* [Required work]: Return the lines from the one containing "ordered by: SIOBHAN SIMMONS -> Theresa Okafor" to the end of the material, both end lines included, exactly and with nothing else.

* [Given records]:
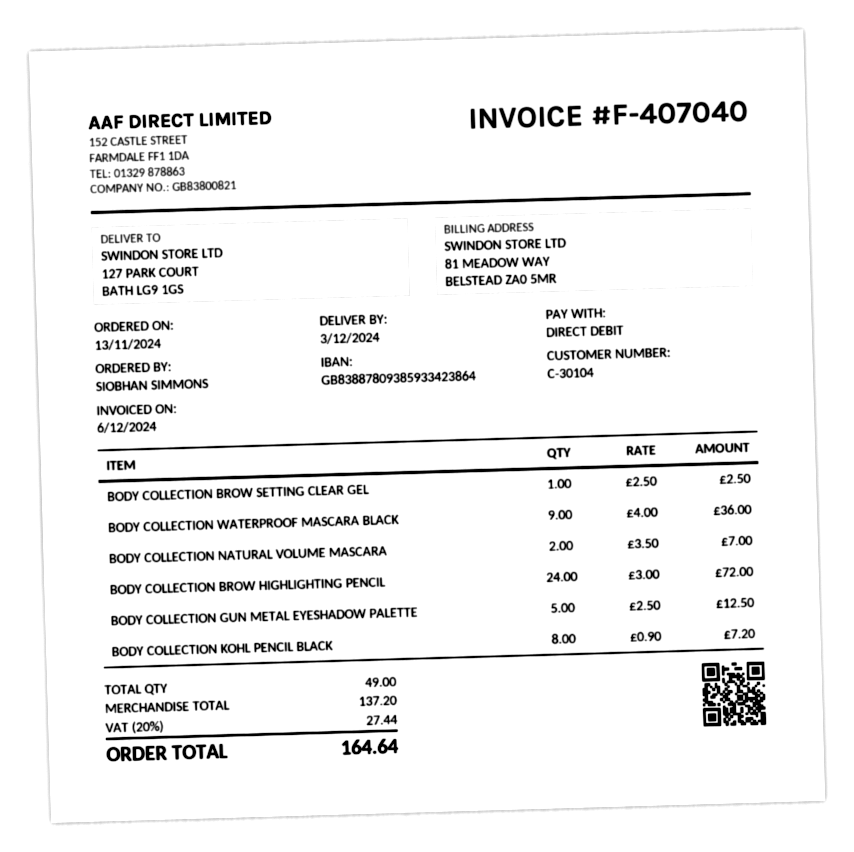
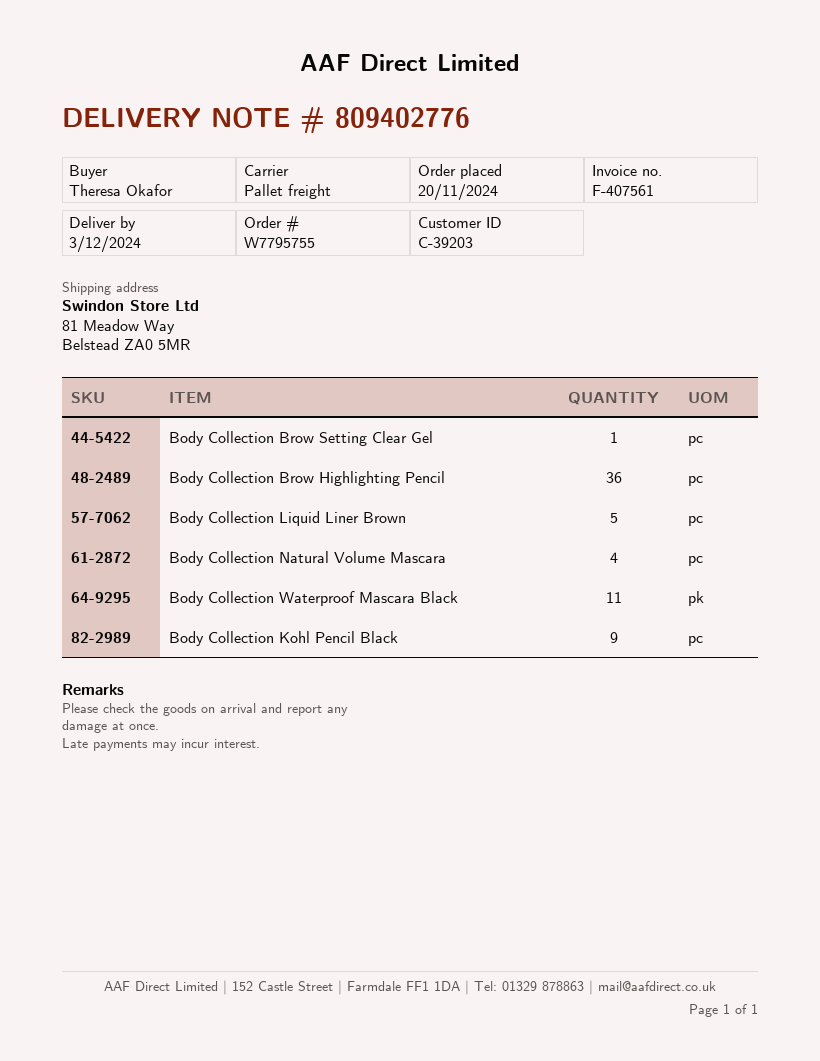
order date: 2024-11-13 -> 2024-11-20
invoice number: F-407040 -> F-407561
customer number: C-30104 -> C-39203
ordered by: SIOBHAN SIMMONS -> Theresa Okafor
ship to: 127 PARK COURT, BATH LG9 1GS -> 81 Meadow Way, Belstead ZA0 5MR
BODY COLLECTION WATERPROOF MASCARA BLACK: 9 -> 11
BODY COLLECTION NATURAL VOLUME MASCARA: 2 -> 4
BODY COLLECTION BROW HIGHLIGHTING PENCIL: 24 -> 36
BODY COLLECTION GUN METAL EYESHADOW PALETTE: 5 -> none
BODY COLLECTION KOHL PENCIL BLACK: 8 -> 9
Body Collection Liquid Liner Brown: none -> 5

* [Written answer]:
ordered by: SIOBHAN SIMMONS -> Theresa Okafor
ship to: 127 PARK COURT, BATH LG9 1GS -> 81 Meadow Way, Belstead ZA0 5MR
BODY COLLECTION WATERPROOF MASCARA BLACK: 9 -> 11
BODY COLLECTION NATURAL VOLUME MASCARA: 2 -> 4
BODY COLLECTION BROW HIGHLIGHTING PENCIL: 24 -> 36
BODY COLLECTION GUN METAL EYESHADOW PALETTE: 5 -> none
BODY COLLECTION KOHL PENCIL BLACK: 8 -> 9
Body Collection Liquid Liner Brown: none -> 5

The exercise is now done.